#### Action item:
Please print the entries exactly, omitting each image.

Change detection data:
####

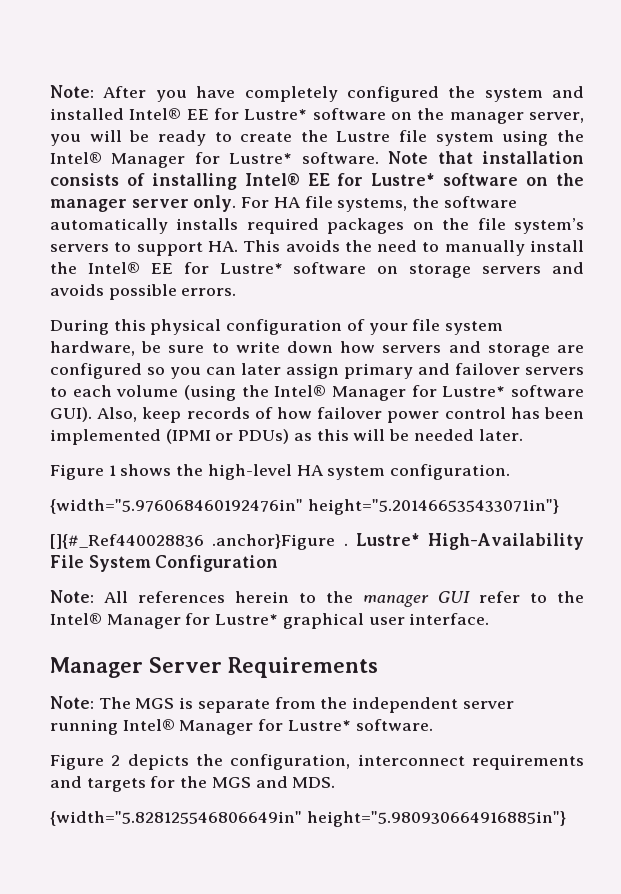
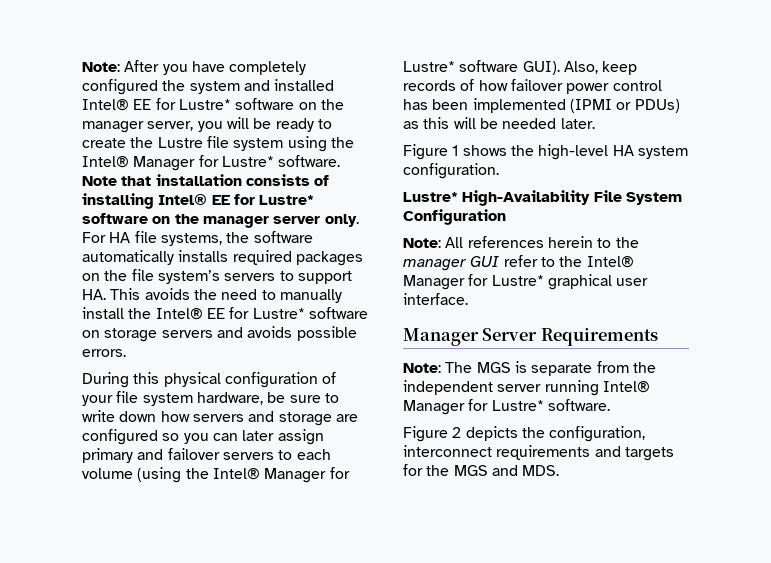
[50,499,559,515] [50,534,348,550] {width="5.976068460192476in" height="5.201466535433071in"} // []{#_Ref440028836 .anchor}Figure . -> (499, 171) none
[50,811,566,827] // {width="5.828125546806649in" height="5.980930664916885in"} -> (560, 470) none

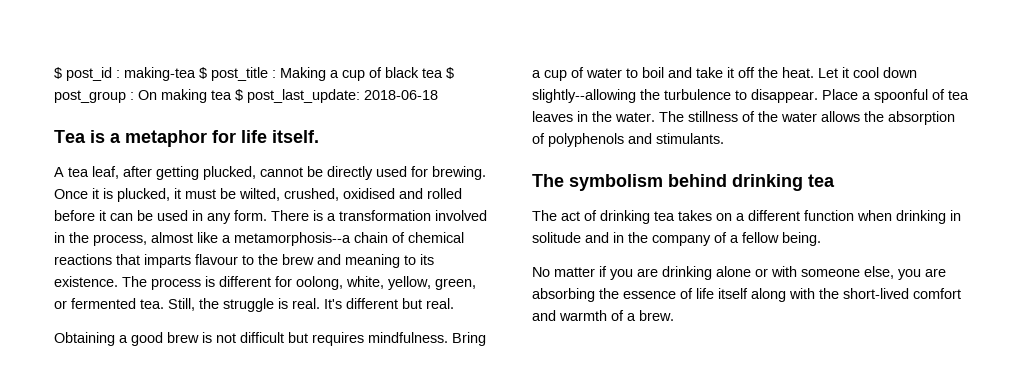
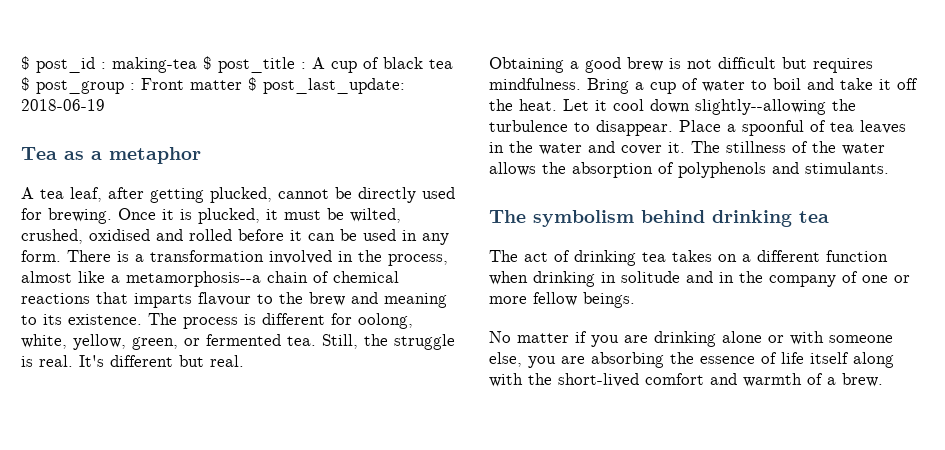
[280,67,339,81] Making a -> [312,57,325,69] A
[138,89,232,103] On making tea -> [141,78,242,90] Front matter
[364,90,438,100] 2018-06-18 -> [21,99,105,111] 2018-06-19
[90,130,105,143] is -> [64,151,84,160] as
[212,130,319,143] for life itself. -> (201, 155) none
[615,112,655,122] water. -> [539,141,685,155] water and cover it.
[730,232,821,246] a fellow being. -> [862,275,910,283] [489,292,635,308] one or more fellow beings.

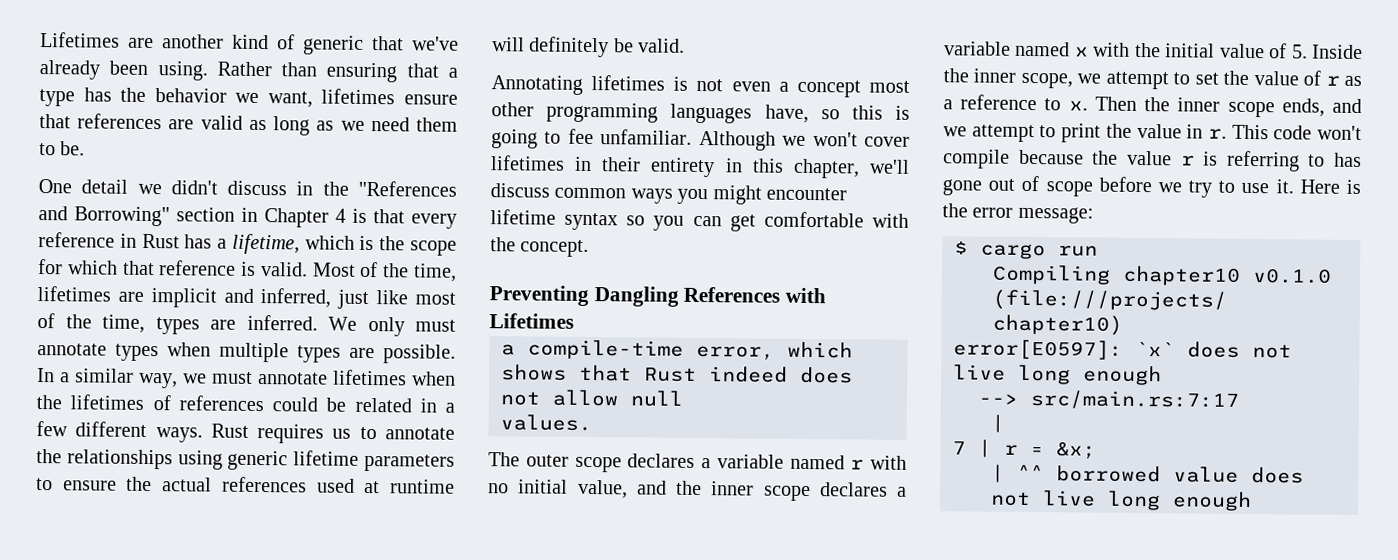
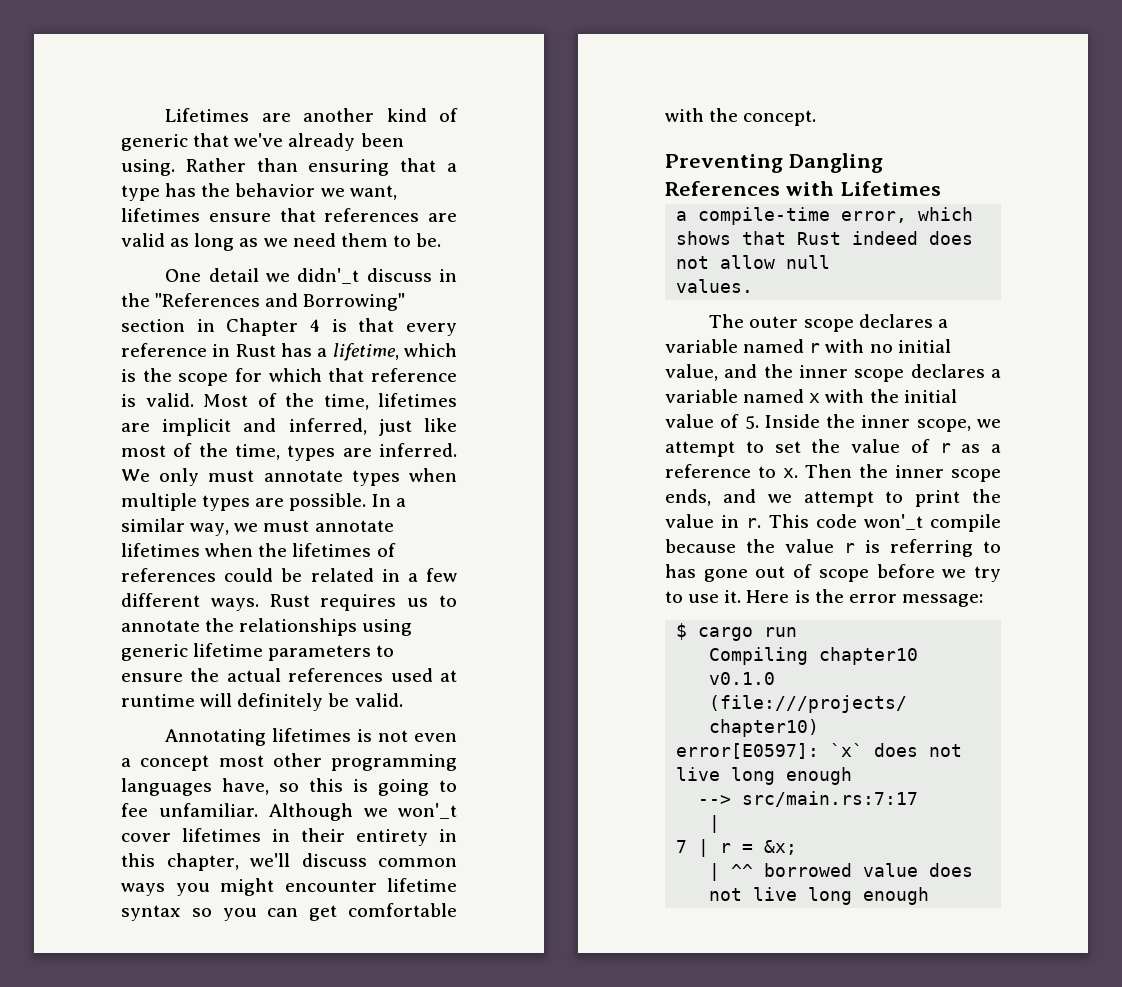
[170,180,218,195] didn't -> [297,268,360,284] didn'_t
[812,132,858,147] won't -> [398,803,457,819] won'_t
[1317,125,1362,141] won't -> [863,514,923,530] won'_t

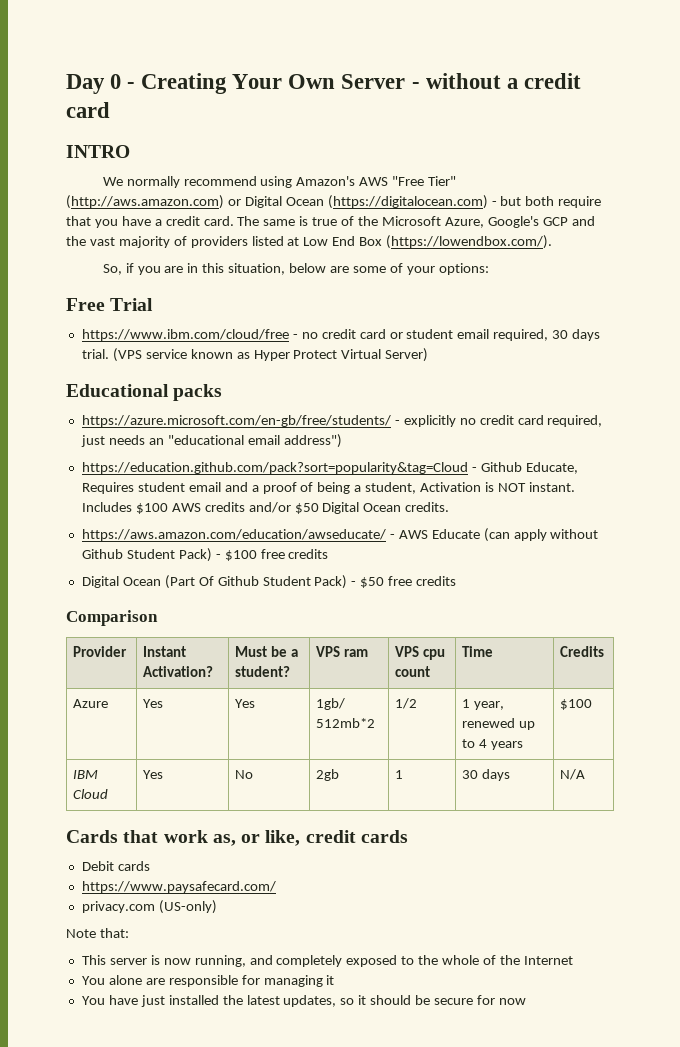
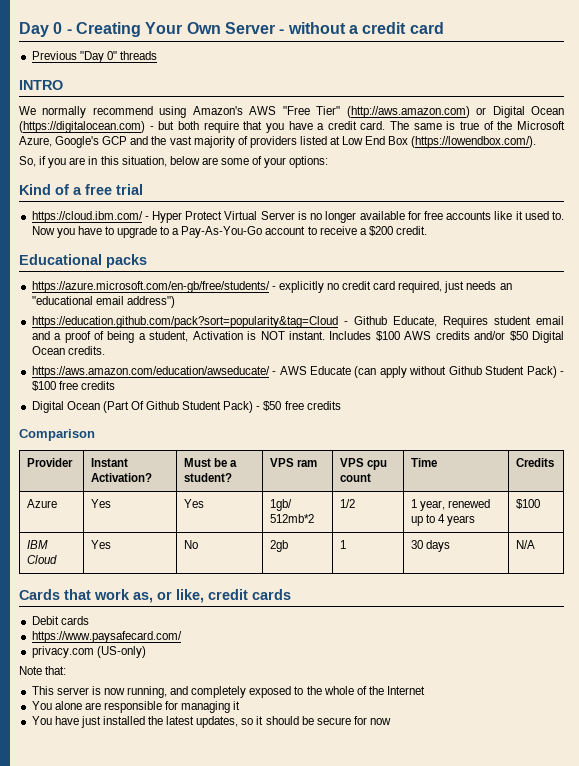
(110, 110) none -> [31,51,157,63] // Previous "Day 0" threads
[66,298,154,311] [81,329,601,341] [81,348,429,362] Free Trial // https://www.ibm.com/cloud/free - no credit card or student email required, 30 days trial. (VPS service known as Hyper Protect Virtual Server) -> [19,184,143,195] [31,211,565,223] [31,226,428,238] Kind of a free trial // https://cloud.ibm.com/ - Hyper Protect Virtual Server is no longer available for free accounts like it used to. Now you have to upgrade to a Pay-As-You-Go account to receive a $200 credit.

####

#### Expected output:
[50,499,559,515] [50,534,348,550] {width="5.976068460192476in" height="5.201466535433071in"} // []{#_Ref440028836 .anchor}Figure . -> (499, 171) none
[50,811,566,827] // {width="5.828125546806649in" height="5.980930664916885in"} -> (560, 470) none

[280,67,339,81] Making a -> [312,57,325,69] A
[138,89,232,103] On making tea -> [141,78,242,90] Front matter
[364,90,438,100] 2018-06-18 -> [21,99,105,111] 2018-06-19
[90,130,105,143] is -> [64,151,84,160] as
[212,130,319,143] for life itself. -> (201, 155) none
[615,112,655,122] water. -> [539,141,685,155] water and cover it.
[730,232,821,246] a fellow being. -> [862,275,910,283] [489,292,635,308] one or more fellow beings.

[170,180,218,195] didn't -> [297,268,360,284] didn'_t
[812,132,858,147] won't -> [398,803,457,819] won'_t
[1317,125,1362,141] won't -> [863,514,923,530] won'_t

(110, 110) none -> [31,51,157,63] // Previous "Day 0" threads
[66,298,154,311] [81,329,601,341] [81,348,429,362] Free Trial // https://www.ibm.com/cloud/free - no credit card or student email required, 30 days trial. (VPS service known as Hyper Protect Virtual Server) -> [19,184,143,195] [31,211,565,223] [31,226,428,238] Kind of a free trial // https://cloud.ibm.com/ - Hyper Protect Virtual Server is no longer available for free accounts like it used to. Now you have to upgrade to a Pay-As-You-Go account to receive a $200 credit.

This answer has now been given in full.